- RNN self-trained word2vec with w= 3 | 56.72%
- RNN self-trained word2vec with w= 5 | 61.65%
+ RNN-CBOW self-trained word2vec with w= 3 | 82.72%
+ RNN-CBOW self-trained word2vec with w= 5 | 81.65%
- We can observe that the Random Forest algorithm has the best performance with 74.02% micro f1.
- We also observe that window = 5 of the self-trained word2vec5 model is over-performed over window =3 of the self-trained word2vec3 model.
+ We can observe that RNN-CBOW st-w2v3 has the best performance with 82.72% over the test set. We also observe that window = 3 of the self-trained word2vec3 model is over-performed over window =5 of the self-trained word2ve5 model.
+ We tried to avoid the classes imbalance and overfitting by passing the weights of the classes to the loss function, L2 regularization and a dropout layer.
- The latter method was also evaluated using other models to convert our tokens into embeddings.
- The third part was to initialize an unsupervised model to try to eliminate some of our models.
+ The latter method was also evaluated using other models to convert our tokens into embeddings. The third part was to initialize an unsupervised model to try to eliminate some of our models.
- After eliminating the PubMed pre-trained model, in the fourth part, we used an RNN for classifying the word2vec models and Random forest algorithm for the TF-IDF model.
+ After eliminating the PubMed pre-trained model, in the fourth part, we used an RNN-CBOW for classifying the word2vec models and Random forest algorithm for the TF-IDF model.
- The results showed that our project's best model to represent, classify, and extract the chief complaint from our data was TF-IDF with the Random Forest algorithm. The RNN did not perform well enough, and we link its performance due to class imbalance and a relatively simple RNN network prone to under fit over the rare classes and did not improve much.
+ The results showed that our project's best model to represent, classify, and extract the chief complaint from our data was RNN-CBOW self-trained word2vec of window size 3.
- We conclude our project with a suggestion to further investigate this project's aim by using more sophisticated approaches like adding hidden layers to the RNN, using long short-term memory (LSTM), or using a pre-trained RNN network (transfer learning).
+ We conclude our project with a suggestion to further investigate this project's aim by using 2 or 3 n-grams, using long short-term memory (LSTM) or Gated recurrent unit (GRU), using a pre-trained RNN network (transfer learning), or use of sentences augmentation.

■ ■ ■ ■ ■

What is expected: Here the job is to transcribe the lines from the first line of the data through the line containing "self-trained word2ve5 model.", inclusive, exactly and with nothing else.

Response:
- RNN self-trained word2vec with w= 3 | 56.72%
- RNN self-trained word2vec with w= 5 | 61.65%
+ RNN-CBOW self-trained word2vec with w= 3 | 82.72%
+ RNN-CBOW self-trained word2vec with w= 5 | 81.65%
- We can observe that the Random Forest algorithm has the best performance with 74.02% micro f1.
- We also observe that window = 5 of the self-trained word2vec5 model is over-performed over window =3 of the self-trained word2vec3 model.
+ We can observe that RNN-CBOW st-w2v3 has the best performance with 82.72% over the test set. We also observe that window = 3 of the self-trained word2vec3 model is over-performed over window =5 of the self-trained word2ve5 model.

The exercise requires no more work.